Шлюз открылся. Космический пехотинец толкнул его в спину, и хадатанин вышел. В первый раз он был на борту человеческого боевого корабля. Люди останавливались, разевали рты и провожали его изумленными взглядами. Позин—Ка вспомнил, как держалась Норвуд в схожих обстоятельствах, и попытался сымитировать ее походку. Голова вверх, глаза смотрят прямо вперед, шаг ровный. Несмотря на то что Норвуд ненавидела его и с радостью пустила бы ему пулю в голову, хадатанин чувствовал себя лучше, зная, что она здесь. Только она могла понять его, понять боль поражения, позор и одиночество пленного офицера. Он знал, что хадатанину дурно думать так об инопланетянине, но это вполне понятно в таком очевидно порочном создании, как он.
Два космических пехотинца, стоящие у двери в офицерскую кают–компанию, щелкнули каблуками. Люк отошел в сторону. Освещение показалось хадатанину неприятно ярким, а мебель выглядела карликовой. Офицеры ВКФ и космической пехоты расступились, пропуская его вперед. Позин—Ка попытался встать спиной к стене, но космический пехотинец подтолкнул его сзади. Он поискал глазами их командира — мужчину или женщину в самой причудливой форме, но не нашел никого, соответствующего этому требованию.

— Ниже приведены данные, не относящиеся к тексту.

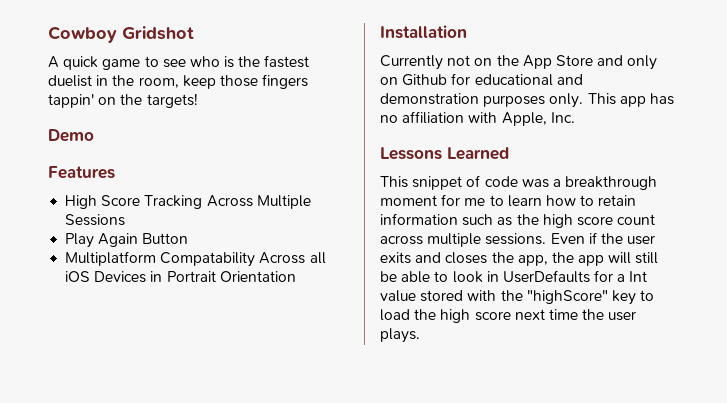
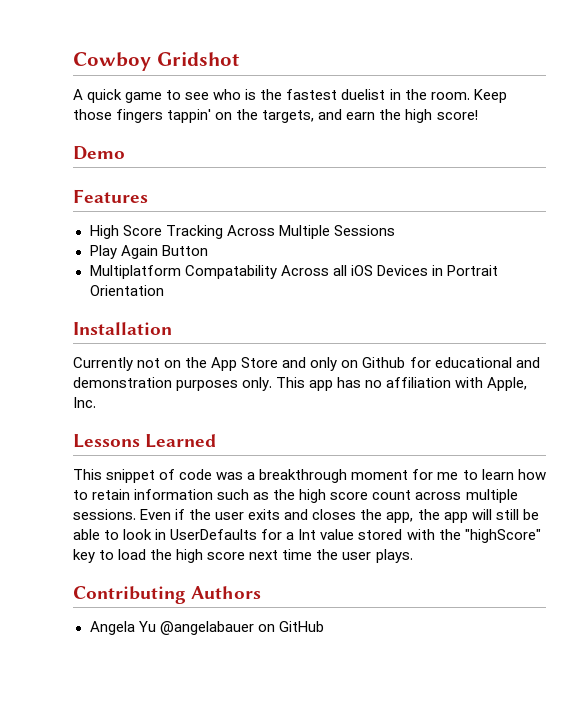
[138,75,216,89] room, keep -> [430,89,507,103] room. Keep
[146,93,198,108] targets! -> [262,109,478,123] targets, and earn the high score!
(420, 335) none -> [73,586,262,604] [89,621,324,635] // Contributing Authors // Angela Yu @angelabauer on GitHub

Хадатанин удивился, когда маленький и явно с избыточным весом мужчина вышел вперед и протянул руки ладонями вверх. Он носил простую невоенную одежду и излучал ту же самую силу, что и Норвуд.
— Здравствуйте, военный командующий Позин—Ка. Примите мои извинения за то, что я не знаю вашего языка, и благодарность за знание нашего. Меня зовут Серджи Чин—Чу. Полковник Норвуд информировала меня, что вы пытались истребить всю человеческую расу и, если будет такая возможность, попытаетесь снова. Это верно?
Позин—Ка немного подумал, решил, что этот странный человечек видит его насквозь, и соврать не рискнул.
— Да, это верно. Чин—Чу кивнул.
— Хорошо. Эта правда — прочный мост. Давайте посмотрим, не сможем ли мы перейти его вместе.